The athletes made use of their hastened time--Roger Federrer practiced twice on the courts on this last day (earlier days he only practiced once, so I saw), Nadal also twice, I believe. The Americans made their debut today--the Williams sisters played a few rounds, as did James Blake and Sam Querry, and Mike and Bob Bryan.
I interviewed Serbian athletes Janko Tipaservic (current ITF ranking 45) and Novak Djokovic (current ITF ranking 3). I won't write what they said, but I was surprised to learn how amiable and open these world renown athletes are; Nadal is known for being uncannily humble, but many of the other athletes also have been extremely friendly, much friendlier than I imagined a competitive spirit would allow. During the last few days, the question, "How do the Olympics compare with other tennis tournaments?" arose often; in many of the answers, athletes have cited the presence of their national friends as a huge boost and a crucial differentiation to the energy and spirit of the Olympics. Instead of rushing past us, as I was afraid could potentially happen, the athletes respond politely to a few questions asked in the mixed zone (well, at least, so far--there haven't been many negative emotions from athletes yet, as no matches have been lost yet...) and have even entertained audiences.

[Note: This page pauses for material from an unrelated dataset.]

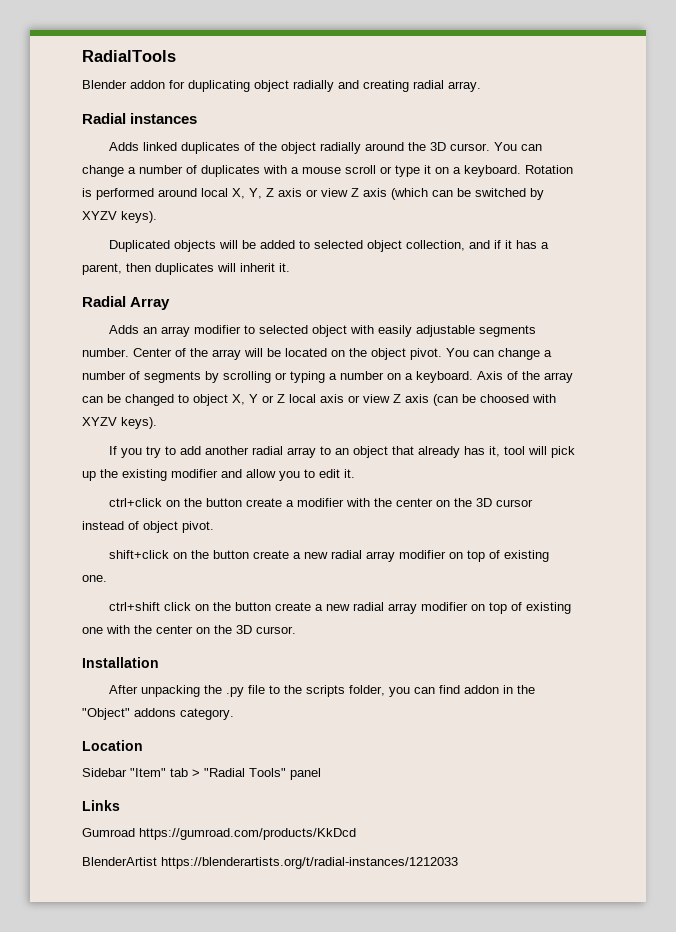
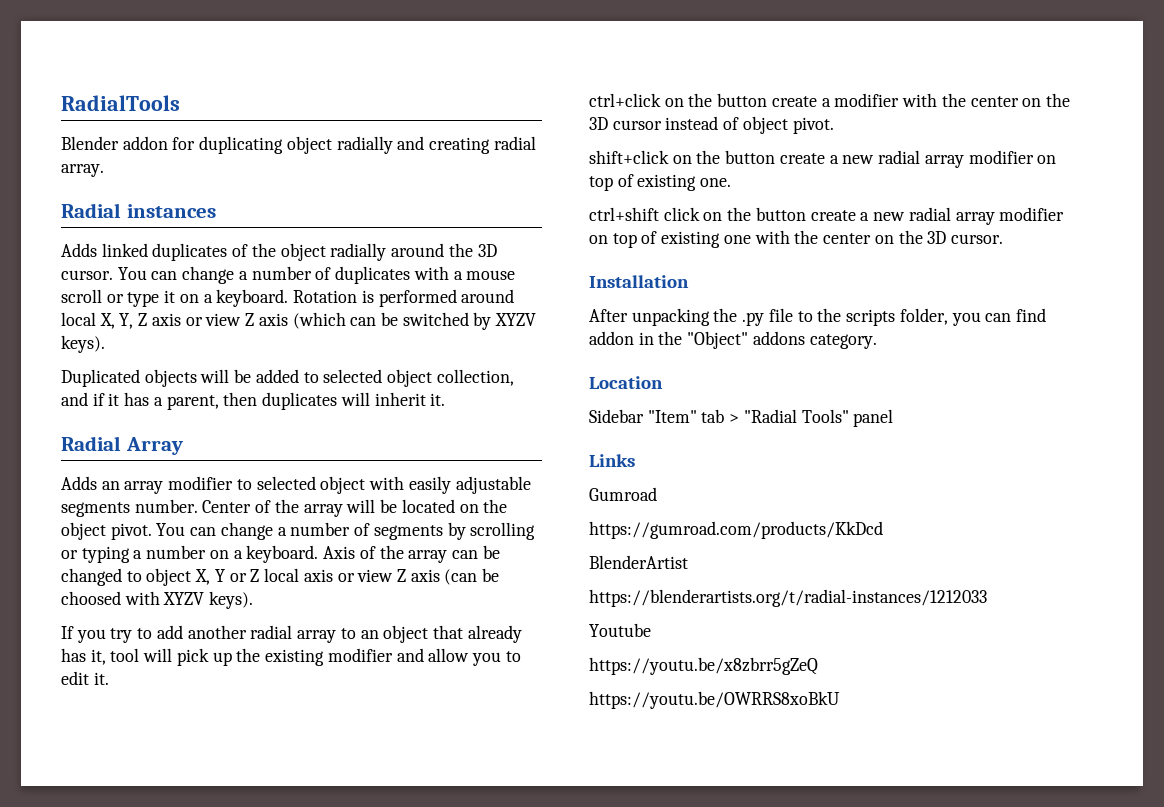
(135, 832) none -> (657, 494) //
(157, 861) none -> (688, 562) //
(458, 863) none -> [589,623,651,637] [589,657,818,675] [589,691,840,709] // Youtube // https://youtu.be/x8zbrr5gZeQ // https://youtu.be/OWRRS8xoBkU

For example, today during practice, Djokovic practiced attacking a lob ball. After a few, however, instead of slamming the ball with a typical and impressive attack, Djokovic simply let the ball fall from high in the air and bounce quickly on the court. Immediately after the bounce (almost invisibly from a spectator's view), he caught the ball in his shorts, turned to the laughing audience, and took a deep bow.
The playful attitude of the Olympics has definitely arrived at the tennis venue. I'm so excited that practice has finally ended--the real matches begin!
Note: There is no picture here because taking pictures, as a volunteer journalist, in this setting, is considered unprofessional from BOCOG; however, many other volunteers who aren't held to journalist standards took pictures galore, so perhaps I can borrow one of their copies later.